Wednesday, 14 February
Naval Special Warfare Section
Coronado, California

At slightly after 0800 the Third Platoon took to the water of the Pacific Ocean just off the BUD/S training area. They wore full black wet suits with their desert-pattern cammies over them. They had their complete combat-ready vests, weapons, Drager LAR V rebreathers, and fins.

Murdock told them before they left it would be a twelve-mile swim.

No heroics, no surprise attacks from the depths by SEAL instructors, just a conditioning swim out and back. Most of it would be underwater.

Murdock put Ed Dewitt at the lead. They would follow a compass heading from the sand in front of BUD/S o-course straight across to Zuniga Point at the southernmost landfall of North Island Naval Air Station. It was exactly six miles across the inward sweep of the Pacific there. This course had been used by the SEALs many times in training.

Ed Dewitt dropped down to fifteen feet below the surface, set up his attack board on the right azimuth, and kicked out. The attack board is a molded plastic device with two handgrips and a bubble compass in the center. It also has a depth gauge and cyalume chemical lights regulated with a twist knob for the amount of light needed to read the instruments.

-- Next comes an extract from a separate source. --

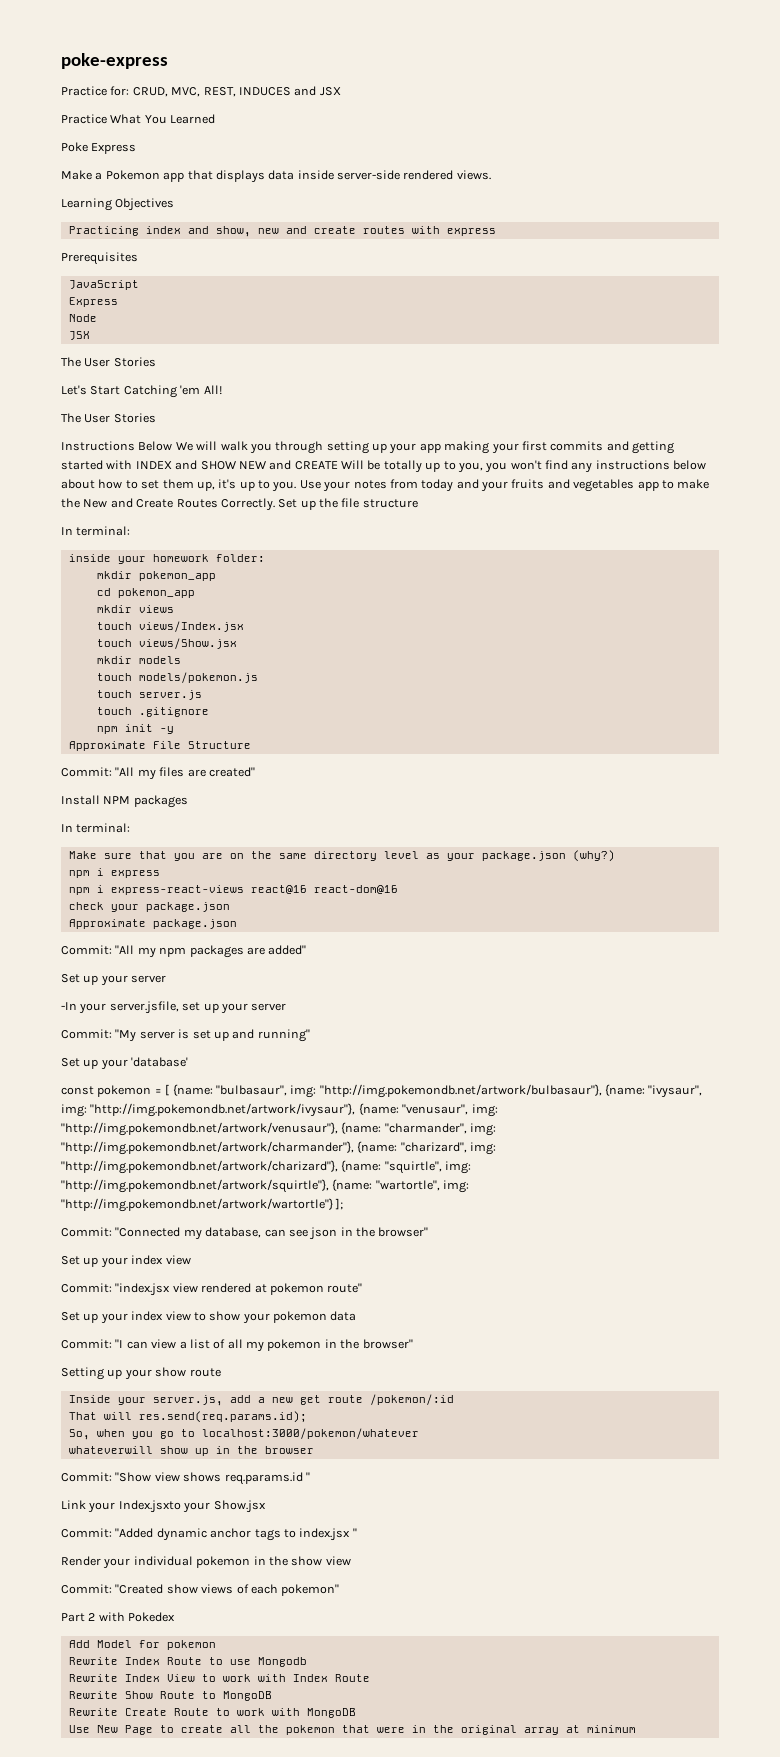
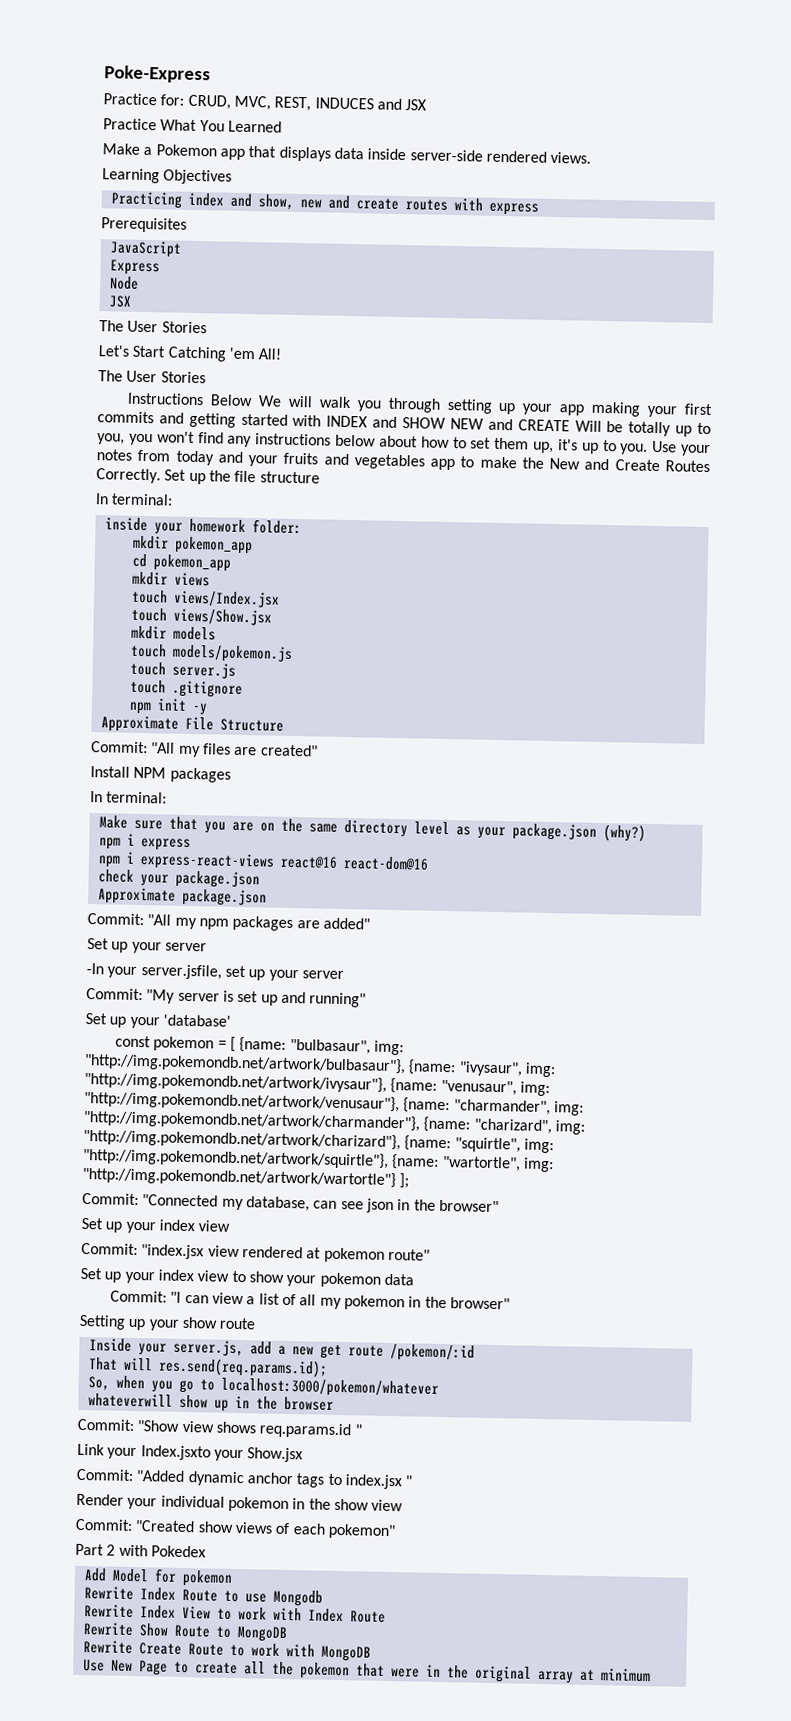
[61,53,168,69] poke-express -> [104,65,211,84] Poke-Express
[61,142,137,154] // Poke Express -> (282, 126) none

The SEALs were paired by their six-to-eight-foot buddy lines, and strung out in a file behind Dewitt. The usual routine was to stay close enough to the swimmers ahead to be able to see them. That kept the platoon from being spread out too far. There were no radio communications in the wet.

Murdock and Joe Lampedusa swam at the tail of the string, and became the rear guard. Murdock had told Dewitt to stop halfway through the swim and he’d take the lead. He wanted Jaybird to set the pace for training.

They were a mile into the swim when Murdock saw a shape coming up to his right. He looked closer, and saw the white flash of the belly of a large animal. He stared through the shimmering water, and the creature turned and swam directly toward him. It stopped a dozen feet away, and studied him from large curious eyes.

It was a Pacific dolphin, smaller than the ones that perform at Sea World, but just as curious. He knew these mammals traveled in pods or groups, so he stared around. He found a dozen moving up behind him, and then they flowed around him, and next to the line of SEALS. He could see them going to the surface and jumping, then returning time and again to inspect these strange-looking creatures that had invaded their territory. He figured there must be a hundred in the pod.

Then before Murdock could turn and look, something nudged him from behind. He glanced back, and found a four-foot dolphin smiling at him with big eyes.

This wasn’t the TV Flipper; this was a wild sea creature. Murdock put out one gloved hand, and the dolphin backed off, then came forward.

Murdock touched the side of the creature, rubbed along its back.

Then, on some unheard signal, the dolphin turned and jetted away.